YOUR ASSIGNMENT: Retype all the entries word for word, but omit the pictures.

---*---

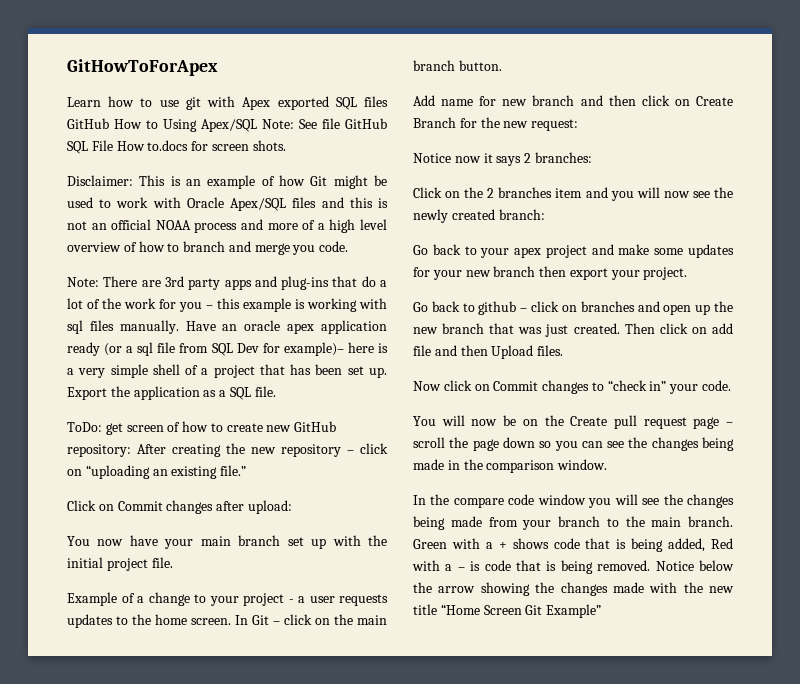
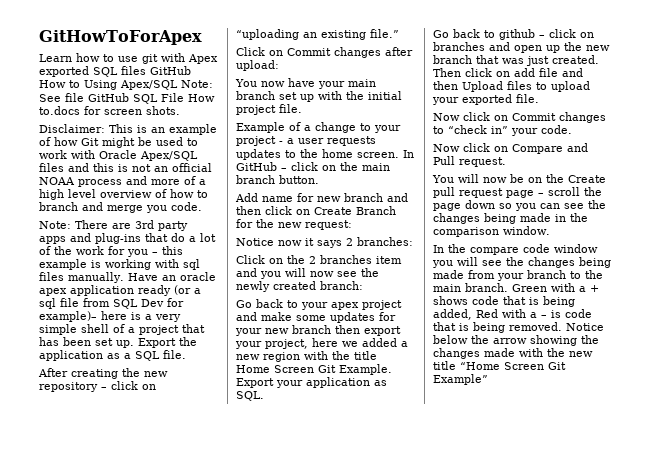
- ToDo: get screen of how to create new GitHub repository: After creating the new repository – click on “uploading an existing file.”
+ After creating the new repository – click on “uploading an existing file.”
- In Git – click on the main branch button.
+ In GitHub – click on the main branch button.
- Go back to your apex project and make some updates for your new branch then export your project.
+ Go back to your apex project and make some updates for your new branch then export your project, here we added a new region with the title Home Screen Git Example. Export your application as SQL.
- Then click on add file and then Upload files.
+ Then click on add file and then Upload files to upload your exported file.
+ Now click on Compare and Pull request.

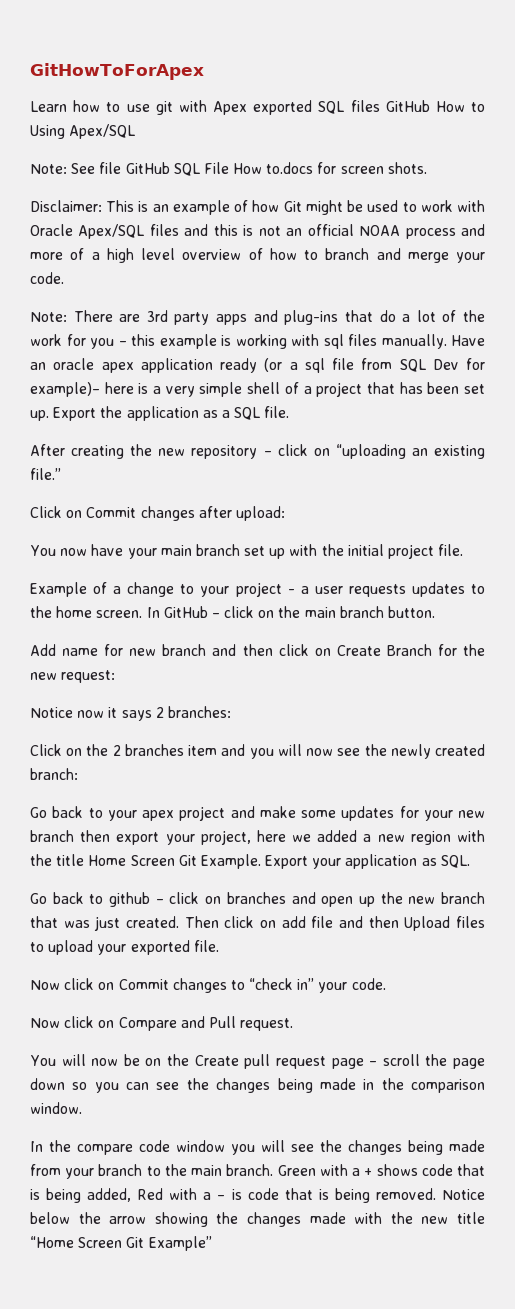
- Learn how to use git with Apex exported SQL files GitHub How to Using Apex/SQL Note: See file GitHub SQL File How to.docs for screen shots.
+ Learn how to use git with Apex exported SQL files GitHub How to Using Apex/SQL
+ Note: See file GitHub SQL File How to.docs for screen shots.
- Disclaimer: This is an example of how Git might be used to work with Oracle Apex/SQL files and this is not an official NOAA process and more of a high level overview of how to branch and merge you code.
+ Disclaimer: This is an example of how Git might be used to work with Oracle Apex/SQL files and this is not an official NOAA process and more of a high level overview of how to branch and merge your code.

---*---

ANSWER TO THE PROBLEM:
- ToDo: get screen of how to create new GitHub repository: After creating the new repository – click on “uploading an existing file.”
+ After creating the new repository – click on “uploading an existing file.”
- In Git – click on the main branch button.
+ In GitHub – click on the main branch button.
- Go back to your apex project and make some updates for your new branch then export your project.
+ Go back to your apex project and make some updates for your new branch then export your project, here we added a new region with the title Home Screen Git Example. Export your application as SQL.
- Then click on add file and then Upload files.
+ Then click on add file and then Upload files to upload your exported file.
+ Now click on Compare and Pull request.

- Learn how to use git with Apex exported SQL files GitHub How to Using Apex/SQL Note: See file GitHub SQL File How to.docs for screen shots.
+ Learn how to use git with Apex exported SQL files GitHub How to Using Apex/SQL
+ Note: See file GitHub SQL File How to.docs for screen shots.
- Disclaimer: This is an example of how Git might be used to work with Oracle Apex/SQL files and this is not an official NOAA process and more of a high level overview of how to branch and merge you code.
+ Disclaimer: This is an example of how Git might be used to work with Oracle Apex/SQL files and this is not an official NOAA process and more of a high level overview of how to branch and merge your code.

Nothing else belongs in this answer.